Cedera hati farmakologis mengacu pada cedera hati yang disebabkan oleh penggunaan semua jenis obat resep atau obat bebas, agen biologis, obat-obatan Cina, obat-obatan alami, produk kesehatan, suplemen makanan dan metabolitnya, dan bahkan eksipien. Gejala utamanya meliputi demam, kelelahan, penyakit kuning, kulit gatal, dan asites pada kasus yang parah.

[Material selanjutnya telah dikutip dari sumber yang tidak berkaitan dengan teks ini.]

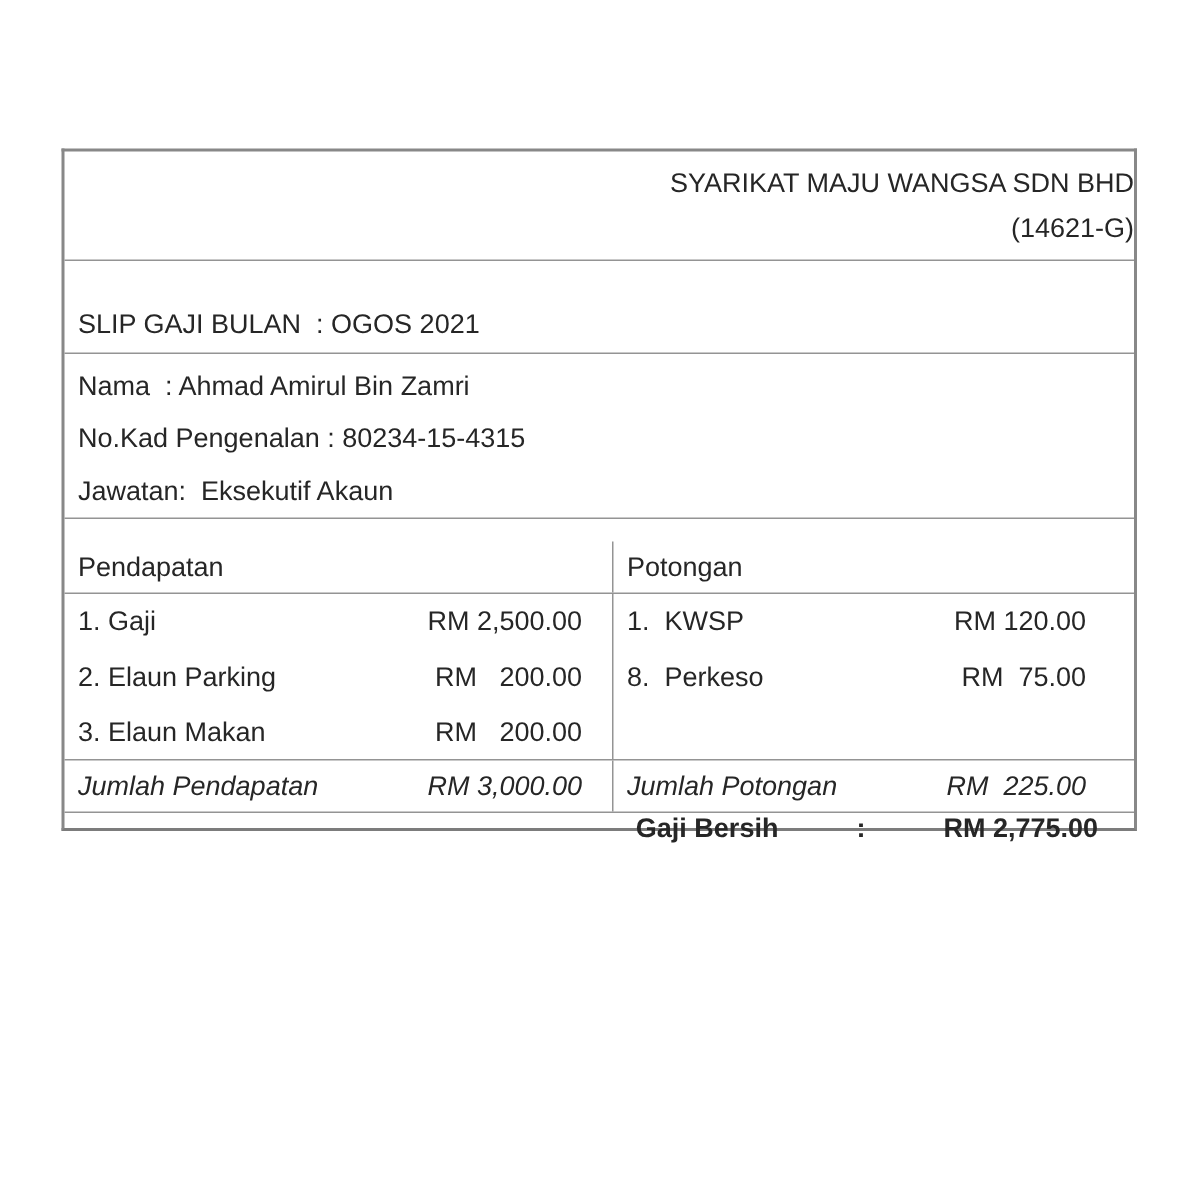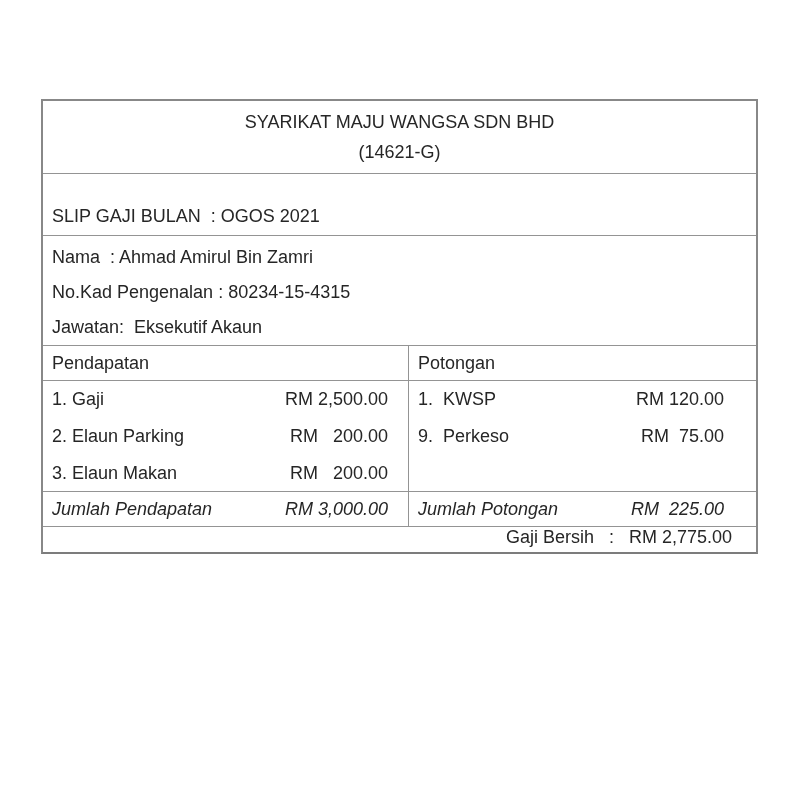"SYARIKAT MAJU WANGSA SDN BHD" .r-header { text-align: center -> right }
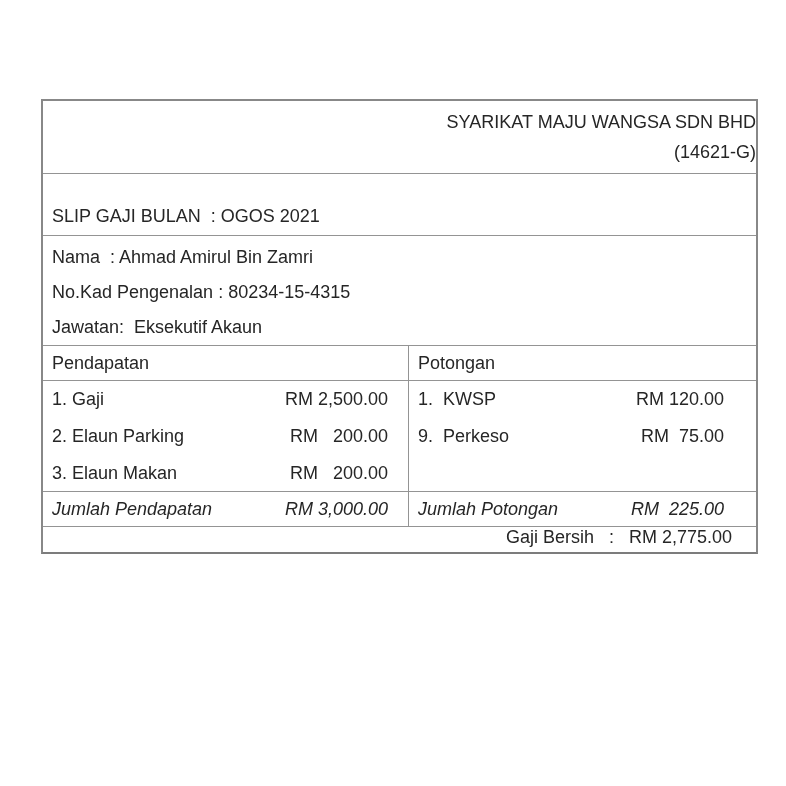"Pendapatan" .r-colhead { margin-top: none -> 15px }
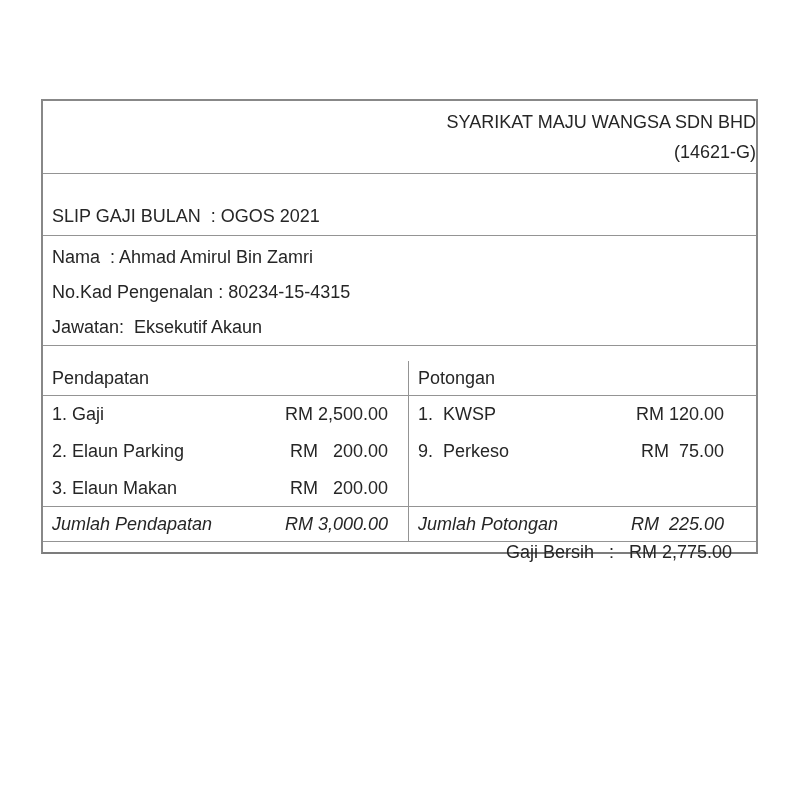"9. Perkeso" span { text: 9 -> 8 }
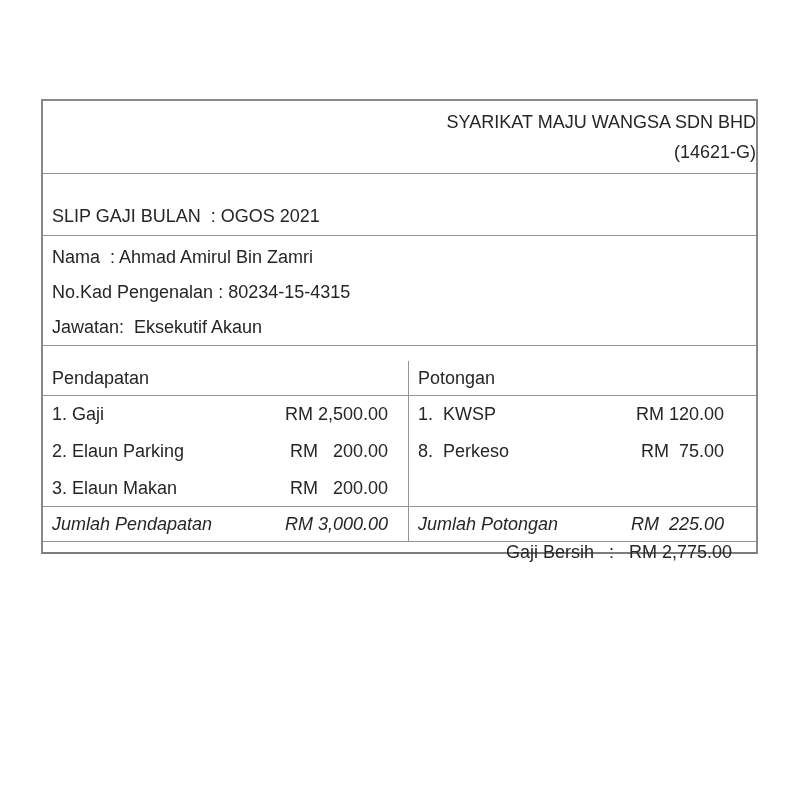"Gaji Bersih" .r-net { font-weight: normal -> bold; gap: none -> 37px }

1. Cedera hati akut akibat obat: kasus ringan mungkin tidak memiliki gejala yang jelas, sedangkan kasus yang parah mungkin memiliki gejala pencernaan seperti demam, sakit kuning, gatal, kelelahan, kehilangan nafsu makan, anoreksia, nyeri pada area hati, dll.
2. Cedera hati akibat obat kronis: mengacu pada durasi cedera hati akibat obat lebih dari 6 bulan, selain kinerja fase akut, pasien karena perjalanan penyakit yang berkepanjangan juga dapat muncul gejala sirosis portal hipertensi, seperti hepatomegali, asites, perdarahan gastrointestinal dan sebagainya.
Ketika cedera hati terkait obat terjadi, pertama-tama, obat yang menyebabkan cedera hati harus dihentikan, dan dapat diobati dengan obat-obatan seperti glutathione yang dikurangi dan asam ursodeoxycholic, dan harus ditangani oleh dokter tepat waktu untuk menghindari penundaan kondisi.